Lino menghela nafas panjang bertanya, "Kenapa Lo nggak minta bantuan sama kami?"

"Gue nggak mau ngerepotin kalian cukup dulu kalian membantu gue lepas dari bullyan murid lain bahkan sampai membantu biaya rumah sakit mama gue," ucap Nicho dengan tersenyum tipis.

"Heh, Lo itu kayak sama siapa aja. Kita ini keluarga bukan dan Red Devil tempat kita berpulang. Lo seharusnya jujur aja sama kita," timpal Adya dengan merangkul pundak Nicho.

Nicho menatap Lino dan Adya secara bergantian dengan tersenyum simpul.
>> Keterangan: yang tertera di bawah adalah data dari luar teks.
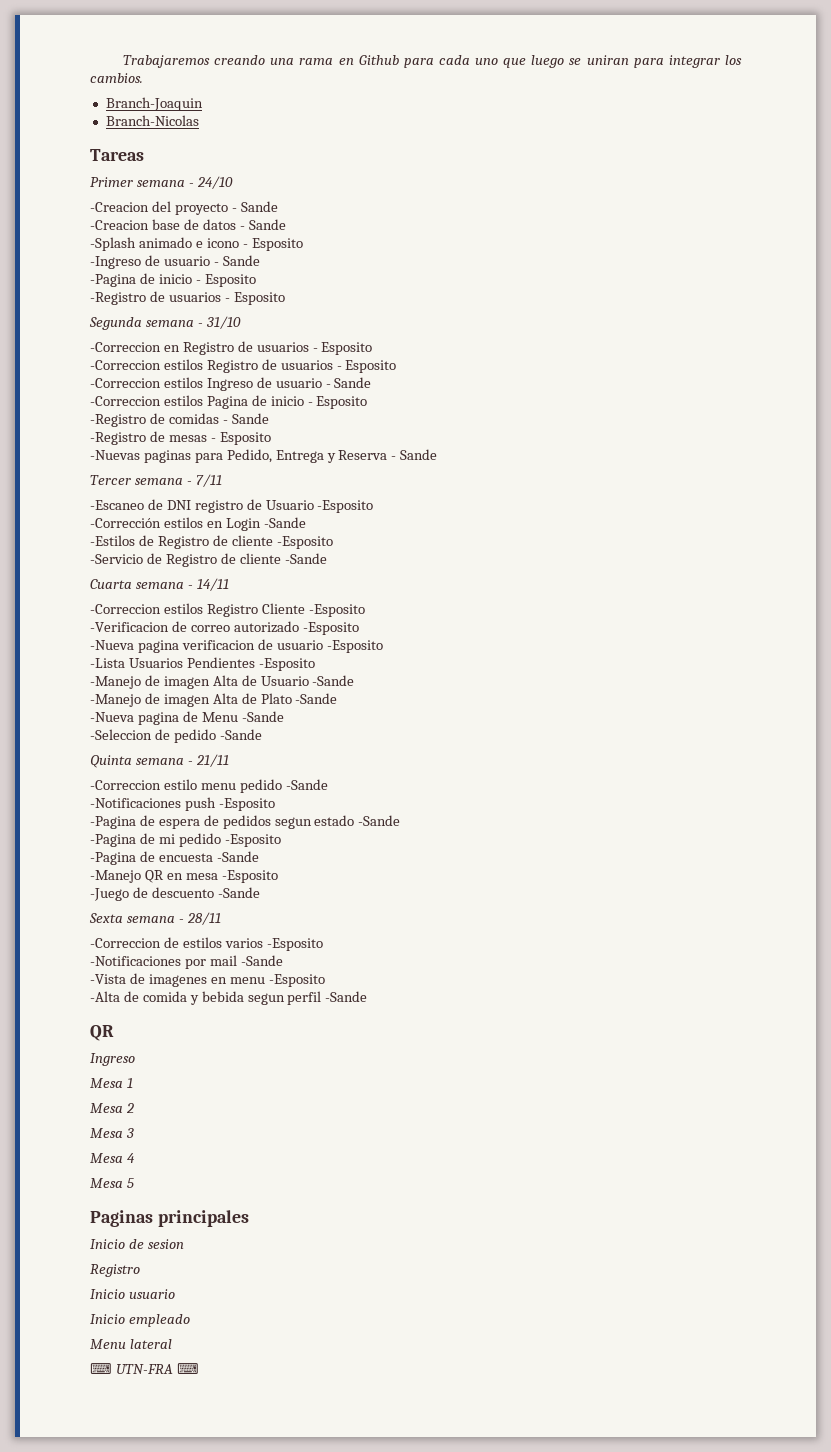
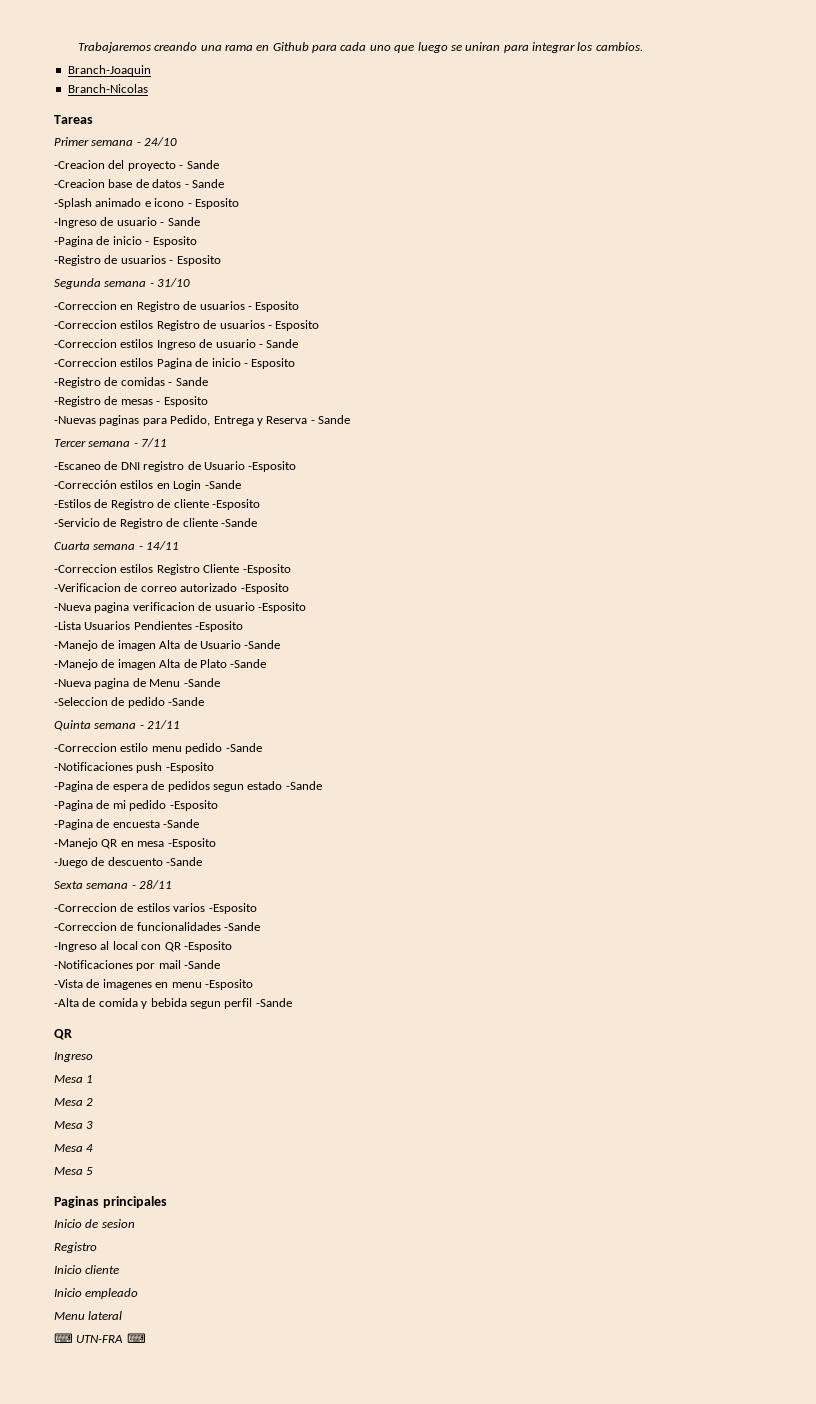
(323, 944) none -> [54,922,261,931] [54,941,232,952] // -Correccion de funcionalidades -Sande // -Ingreso al local con QR -Esposito
[128,1289,175,1299] usuario -> [85,1265,120,1274] cliente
Ia bersyukur memiliki sahabat yang sangat baik seperti mereka karena didunia ini sangat susah mencari sahabat yang sangat tulus.

"Jadi kita baikan, nih?" seloroh Lino dengan mengangkat alisnya.

"Yoi! Gue bakalan keluar dari geng menjijikkan itu!" seru Nicho dengan cengengesan.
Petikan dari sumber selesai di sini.